Project Report: project report/project_report.pdf
- download 'merged_training.pkl' from the source denoted in the report, and put it in the folder 'emotion\datasets\Emotion Dataset for Emotion Recognition Tasks'
- updated: https://www.icloud.com/iclouddrive/084E9TMZ_lykn3QhU-kIX1DDQ
- original github repo: https://github.com/dair-ai/emotion_dataset
- Execute "project_classify.ipynb"
- This will train the classification model and vectorizer, and save them both
- Please ignore the commented-out code used for comparing models and hyperparameter tuning
- This also saves metric results to a folder
- The saved model is:
- LinearSVC(random_state=RANDOM_STATE, max_iter=10000, C=0.085)

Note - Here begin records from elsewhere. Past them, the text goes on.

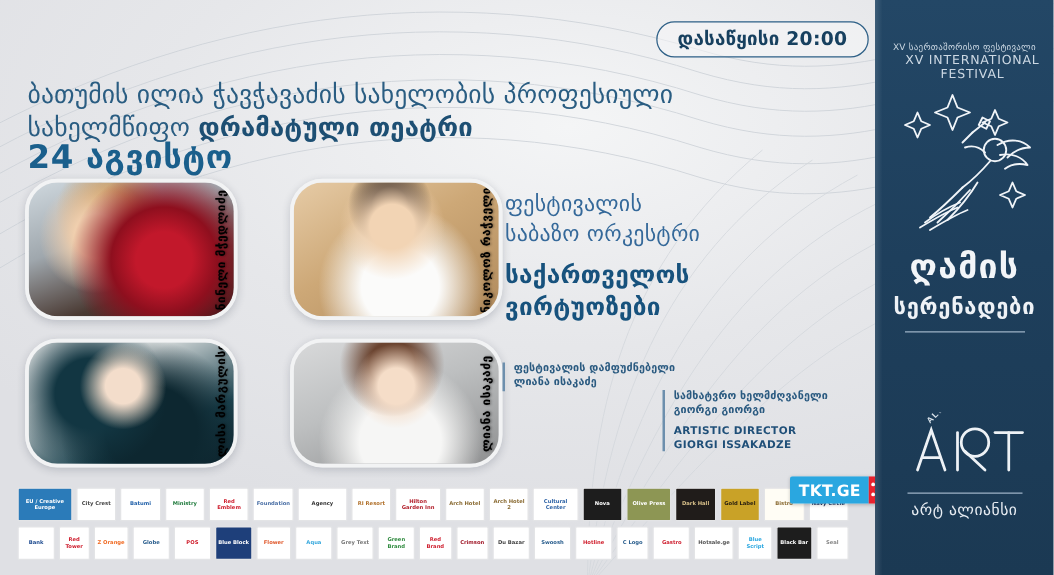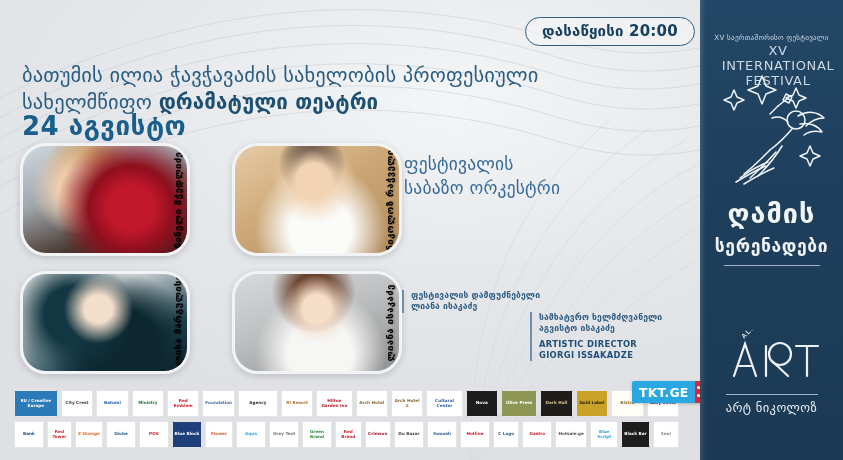--- a/index.html
+++ b/index.html
@@ -197,7 +197,7 @@
     text-align:center; color:#ccd8e3;
   }
   .fest-kicker .k-geo { font-size:7.2px; letter-spacing:.2px; display:block; }
-  .fest-kicker .k-eng { font-size:13px; letter-spacing:.65px; display:block; margin-top:1px;margin-left:13px; }
+  .fest-kicker .k-eng { font-size:10px; letter-spacing:.65px; display:block; margin-top:1px;margin-left:13px; }
 
   .angel { position:absolute; left:50%; top:60px; transform:translateX(-50%); }
 

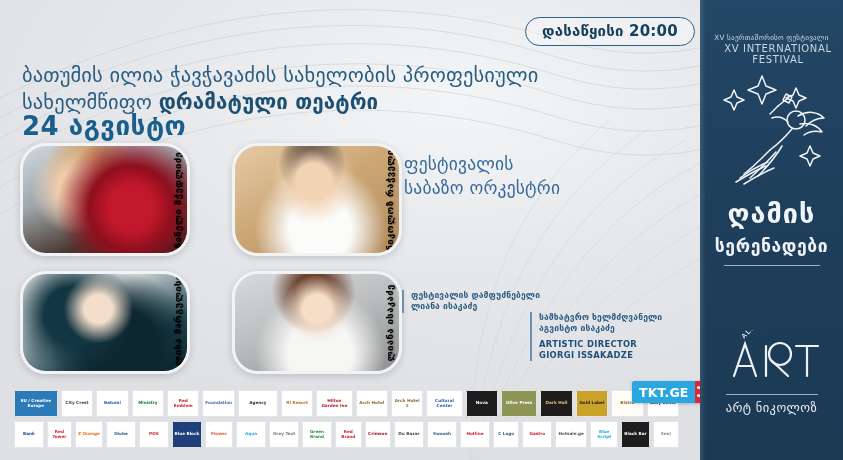--- a/index.html
+++ b/index.html
@@ -284,6 +284,10 @@
         <span>ფესტივალის</span><br>
         <span>საბაზო ორკესტრი</span>
       </div>
+      <div class="line-b">
+        <span>საქართველოს</span><br>
+        <span>ვირტუოზები</span>
+      </div>
     </div>
 
     <div class="credits">

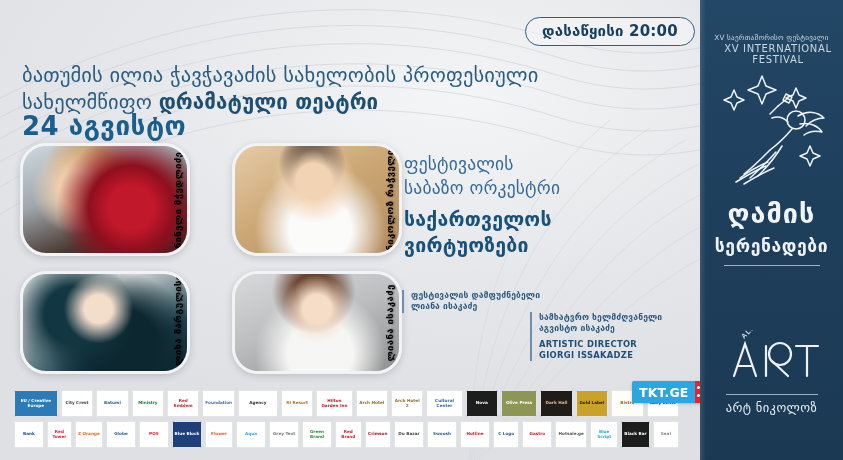--- a/index.html
+++ b/index.html
@@ -300,7 +300,7 @@
       <div class="credit" id="credit-1">
         <div class="geo">
           <span>სამხატვრო ხელმძღვანელი</span><br>
-          <span>აგვისტო ისაკაძე</span>
+          <span>გიორგი გიორგი</span>
         </div>
         <div class="eng">
           <span>ARTISTIC DIRECTOR</span><br>

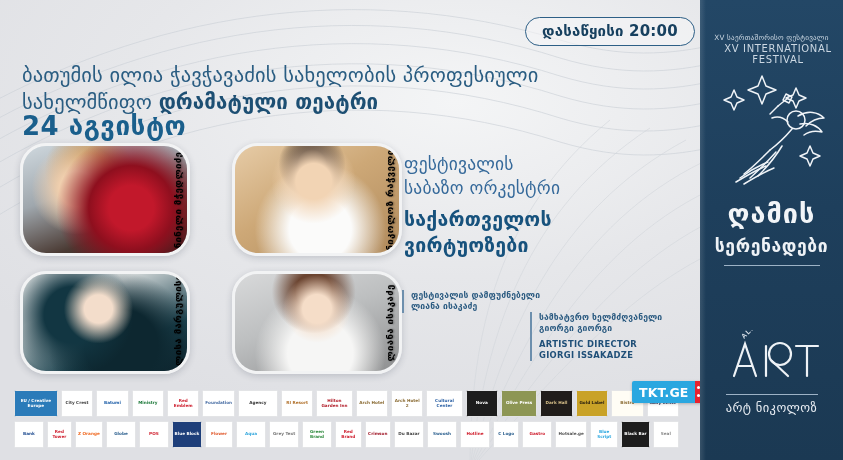--- a/index.html
+++ b/index.html
@@ -498,7 +498,7 @@
         <text x="30" y="9" fill="#dde5ed" font-size="6.6" font-family="'Liberation Sans', sans-serif" font-weight="bold" letter-spacing="1.2" transform="rotate(-46 30 9)">ALLIANCE</text>
       </svg>
       <div class="rule2"></div>
-      <span class="art-geo">არტ ნიკოლოზ</span>
+      <span class="art-geo">არტ ალიანსი</span>
     </div>
 
   </div>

- Execute "project_ltr_v3.ipynb"
- This will create the index (if it doesn't exist) and train the learning-to-rank pipeline
- This will also save the documents dataframe for the interface, but not the trained learning-to-rank pipeline
- This also saves metric results to a folder
- Execute "project_interface.py"
- This is the user interface. It first loads in the model, vectorizer, and documents dataframe. Then it trains the learning-to-rank model (takes a few seconds), then runs the text-based interface
- Choice 2 is supposed to show a graph in a popup via plt.show()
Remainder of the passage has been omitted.